I hear you singin’ in the wire, I can hear you through the whine And the Wichita Lineman is still on the line.

 

The songs of legendary songwriter, singer and composer Jimmy Webb, whose first commercial recording was performed by the Supremes in 1965, evoke everyday people and universal themes.

In “Galveston,” a soldier in Vietnam cleans his gun wondering if he will live to come home.  In “The Highwaymen,” a construction worker drowns in cement.

But none of Webb’s songs resonate more powerfully with workers, especially IBEW members, than “Wichita Lineman,” recorded in October 1968.

Rolling Stone lists the song, originally sung by Glen Campbell and covered by artists as diverse as Johnny Cash and REM  at No. 192 on the magazine’s list of the “500 Greatest Songs of All Time.” James Taylor performed the song at the White House. Kool and the Gang recorded an instrumental version.

Billy Joel, who collaborated with Webb on the song in 2012, says the song is “about an ordinary man having extraordinary thoughts.”

In a 1997 article in the Dallas Observer, Webb says Glen Campbell had called him in 1968 and asked for another hit to follow Webb’s blockbuster “By the Time I Get to Phoenix.

Webb had just returned to California from a trip to visit his family in Oklahoma. On a drive through the state’s panhandle near the Kansas border, he passed a seemingly endless line of telephone poles in the “shimmering mirage.”

“I was drivin’ along there, just blinkin’ and tryin’ to stay awake, and all of a sudden there was somebody on top of one of those telephone poles--out of thousands of telephone poles, there’s one that has a guy on it, and he had one of those little telephones hooked into the wires,” Webb said.

Webb says he didn’t know whether the lineman was “talkin’ or listenin’or doin’ something else with this telephone.” But the seeming loneliness of the man on the pole fused with Webb’s own angst leading to the now indelible line, “And I need you more than want you. And I want you for all time.”

Wichita Lineman hit No. 3 on the U.S. pop music charts and spent 15 weeks in the top 100.

“Jimmy Webb’s song hit the nail on the head about being away from my family working as a lineman,” says Tulsa, Okla., Local 1002 David Crary lineman and musician,  who was quoted at length and sang the song on the British Broadcasting Company’s “Soul Music” radio show three years ago.

Webb, the son of an Oklahoma Baptist preacher, and Campbell were also interviewed on that show, which features versions of the song by Johnny Cash and British reggae artist Dennis Brown, who first covered the song at the age of 15.

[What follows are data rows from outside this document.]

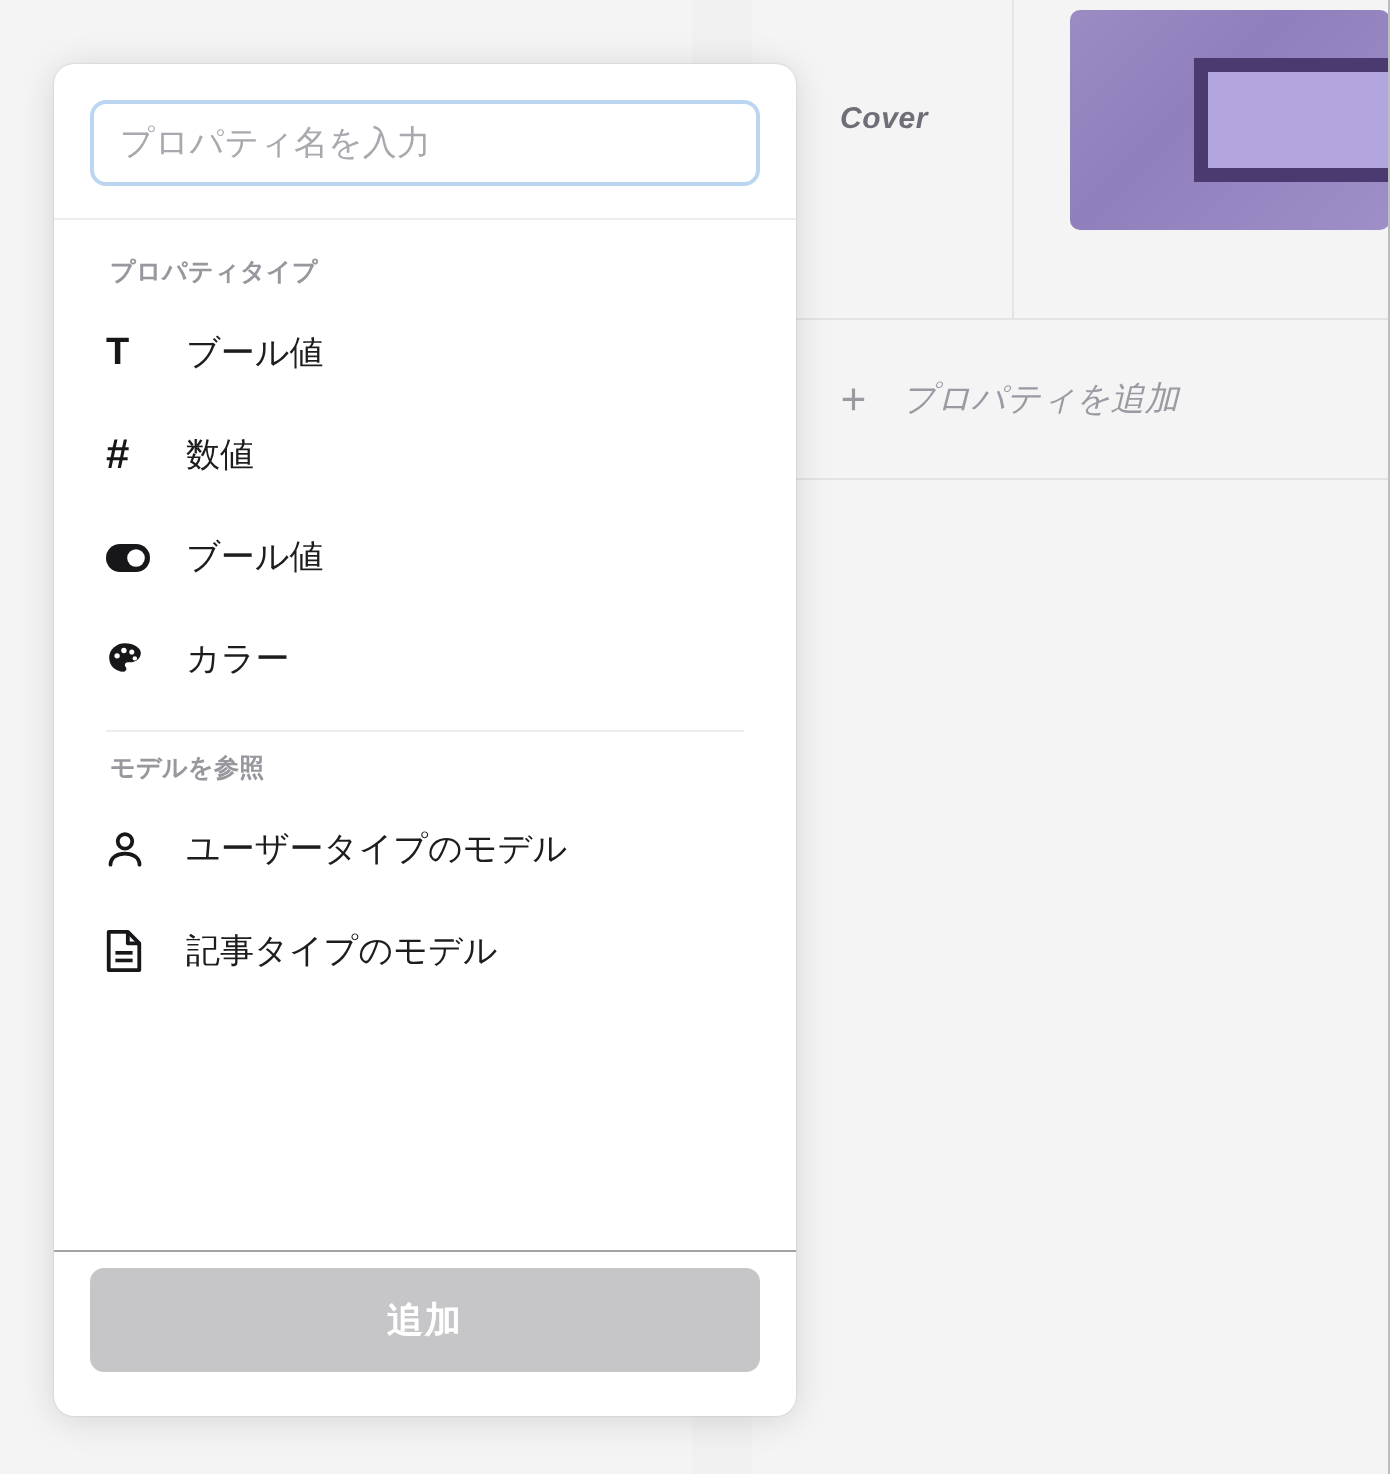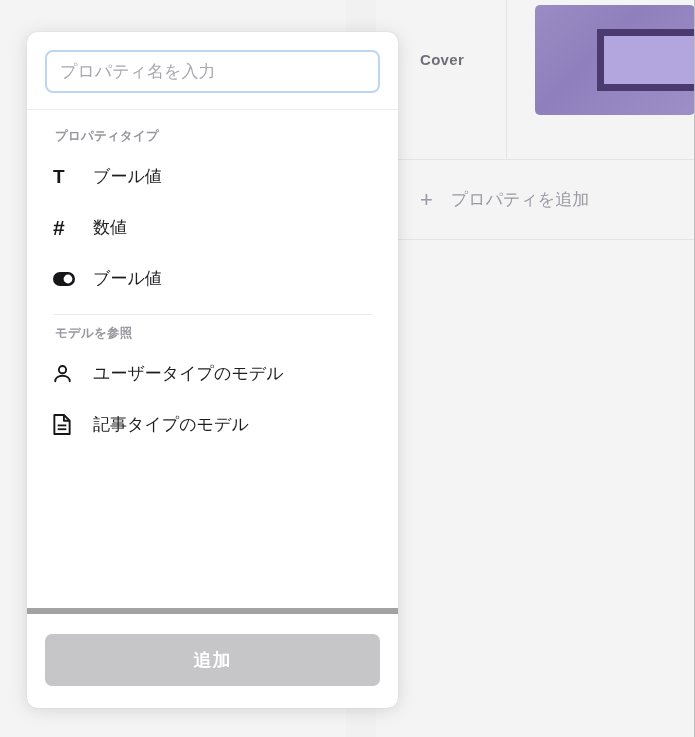"Cover" .bg-table { font-style: none -> italic }
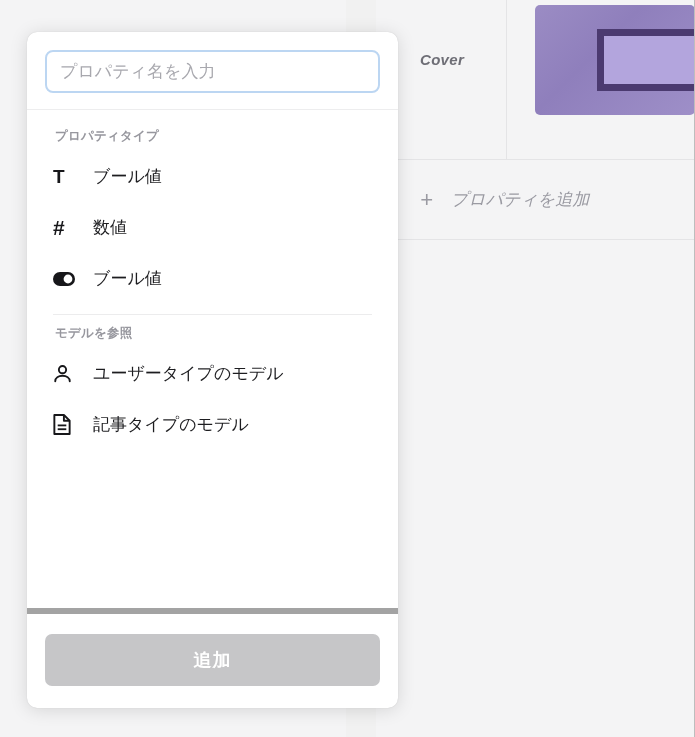"カラー" div.menu-item { html: none -> <div> <span> <svg> <path></path> <circle></circle> <circle></circle> <circle></circle> <circle></circle> </svg> </span> <span>カラー</span> </div> }
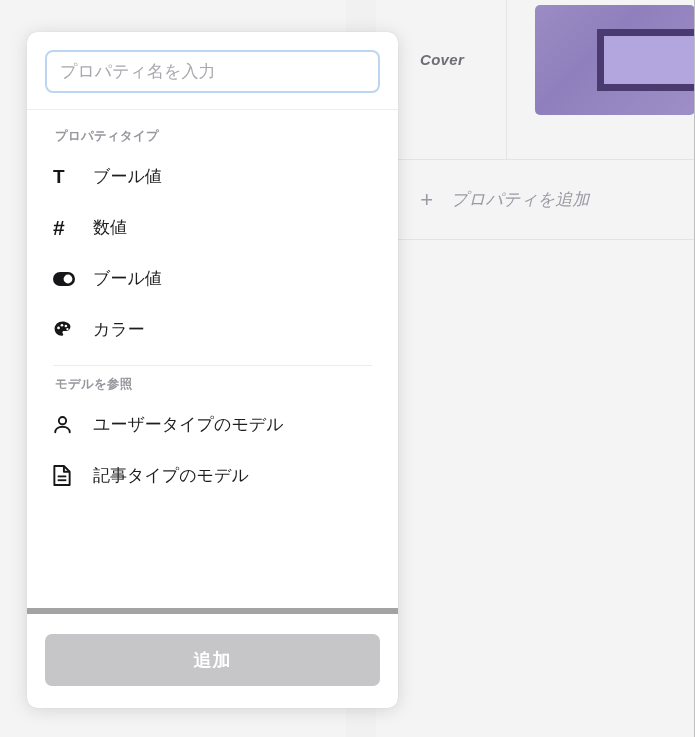"追加" .panel-footer { border-top: 6px solid #a3a3a3 -> 1px solid #a3a3a3; padding: 20px 18px 22px 18px -> 8px 18px 22px 18px }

Crary, a former Local 1002 assistant business manager, talks about working storm details in the swamps of Florida, swerving to miss alligators in the road. And he recalls the first time he heard “Wichita Lineman” in ’72 or ’73.  The youngest of three brothers, Crary was sitting on a sleeping bag in the back of a station wagon during a family vacation when the song came on the radio.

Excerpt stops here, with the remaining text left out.